_THE PROBLEM_
Answer with the exact lines of the following material from the one containing "reference: JJ-0274 -> JJ-0724" through the one containing "total: 25384.70 -> 21979.10", both end lines included.

[Opening DATA UNDER STUDY section]

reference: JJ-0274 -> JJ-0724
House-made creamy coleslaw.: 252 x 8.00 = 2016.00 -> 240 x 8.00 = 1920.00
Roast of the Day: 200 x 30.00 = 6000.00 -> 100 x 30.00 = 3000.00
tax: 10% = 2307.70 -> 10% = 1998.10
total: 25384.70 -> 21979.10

[Closing DATA UNDER STUDY section]
[Opening DATA UNDER STUDY section]

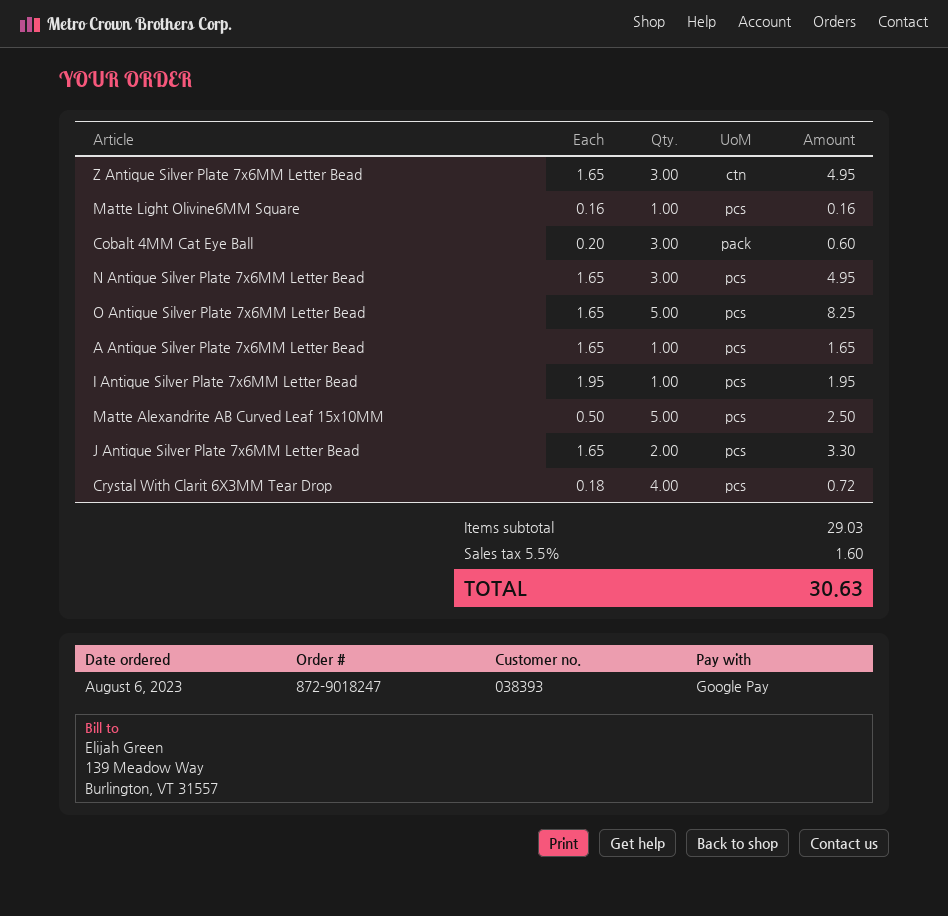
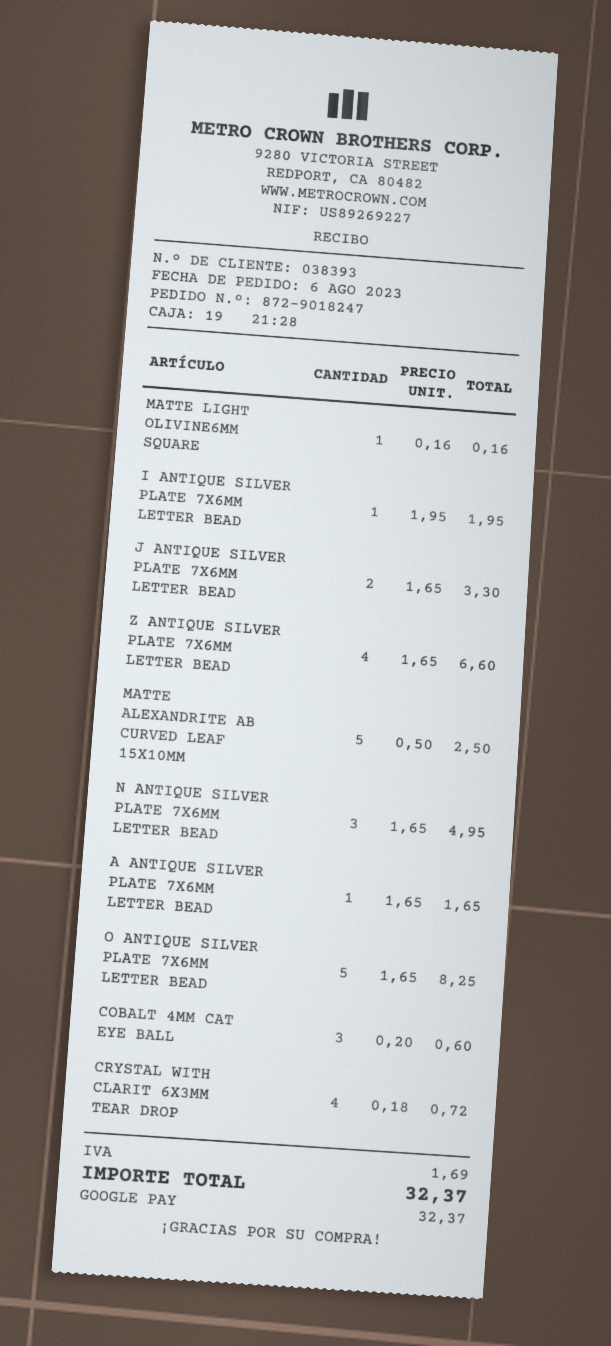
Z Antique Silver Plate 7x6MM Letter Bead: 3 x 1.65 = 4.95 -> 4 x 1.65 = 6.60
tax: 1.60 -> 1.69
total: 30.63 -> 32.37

[Closing DATA UNDER STUDY section]
[Opening DATA UNDER STUDY section]

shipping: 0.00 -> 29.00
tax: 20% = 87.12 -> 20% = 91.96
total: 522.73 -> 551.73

[Closing DATA UNDER STUDY section]

_EXERCISE RESULT_
reference: JJ-0274 -> JJ-0724
House-made creamy coleslaw.: 252 x 8.00 = 2016.00 -> 240 x 8.00 = 1920.00
Roast of the Day: 200 x 30.00 = 6000.00 -> 100 x 30.00 = 3000.00
tax: 10% = 2307.70 -> 10% = 1998.10
total: 25384.70 -> 21979.10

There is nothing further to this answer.